At this time of which I write his mind was a chaos; angry love, wounded pride, broken hopes, all raged together, and made him unlike himself.

It was deeply wounding to his pride that people should speak of him. He had hitherto deemed himself above the reach of gossip, and it was not pleasant now to know that he was a continued subject of conversation.

CHAPTER XVIII.
HOW THE LOVE STORY ENDED.

There is no limit to the suffering of a proud man. Every wondering look, every word rankled in Sir Ronald’s mind.

“People wonder why you do not get married,” said his friend, Captain Pierson, to him one day. “They tell a story about you here that I, for one, do not believe.”

“What is it?” asked Ronald, with well-assumed indifference.

“Hardly worth repeating; some absurd story of a hopeless love.
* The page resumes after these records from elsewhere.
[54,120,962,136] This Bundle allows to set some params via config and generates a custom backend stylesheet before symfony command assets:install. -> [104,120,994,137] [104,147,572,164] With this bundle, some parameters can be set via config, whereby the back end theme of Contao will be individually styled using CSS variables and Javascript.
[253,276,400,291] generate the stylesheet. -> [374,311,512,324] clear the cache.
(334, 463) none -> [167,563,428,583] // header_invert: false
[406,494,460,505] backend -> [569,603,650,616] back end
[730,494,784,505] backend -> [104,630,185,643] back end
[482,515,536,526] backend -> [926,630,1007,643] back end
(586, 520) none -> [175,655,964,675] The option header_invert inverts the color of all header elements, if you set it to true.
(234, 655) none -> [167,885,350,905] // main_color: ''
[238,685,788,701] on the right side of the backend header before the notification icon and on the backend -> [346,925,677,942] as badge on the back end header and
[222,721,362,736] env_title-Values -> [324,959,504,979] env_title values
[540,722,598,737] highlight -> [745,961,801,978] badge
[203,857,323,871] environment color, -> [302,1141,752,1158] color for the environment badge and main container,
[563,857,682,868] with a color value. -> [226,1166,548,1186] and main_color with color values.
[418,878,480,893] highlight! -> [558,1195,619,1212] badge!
They were discussing you at Leighton Grange last night, and one bold spirit, bolder than the rest, declared that you had a profound and hopeless attachment to—guess whom?”
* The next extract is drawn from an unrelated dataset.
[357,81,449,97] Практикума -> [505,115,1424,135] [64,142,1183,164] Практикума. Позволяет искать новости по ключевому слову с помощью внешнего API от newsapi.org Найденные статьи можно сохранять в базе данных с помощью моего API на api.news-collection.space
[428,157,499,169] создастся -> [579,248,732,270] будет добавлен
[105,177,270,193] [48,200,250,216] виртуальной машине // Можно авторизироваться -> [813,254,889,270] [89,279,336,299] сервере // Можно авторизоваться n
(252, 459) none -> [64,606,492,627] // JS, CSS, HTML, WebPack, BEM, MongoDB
“I would not trouble myself to guess,” he replied, with well-acted indifference, although his changed face might have bade the speaker beware of raising the Alden temper.

“Of course, I knew it was untrue,” said Captain Pierson. “I said you were not the man to love in vain, and that Lady Hermione Lorriston, beautiful and gifted as she is, could not look down upon Sir Ronald Alden.”

Sir Ronald laughed, but the demon of angry pride was strong within him.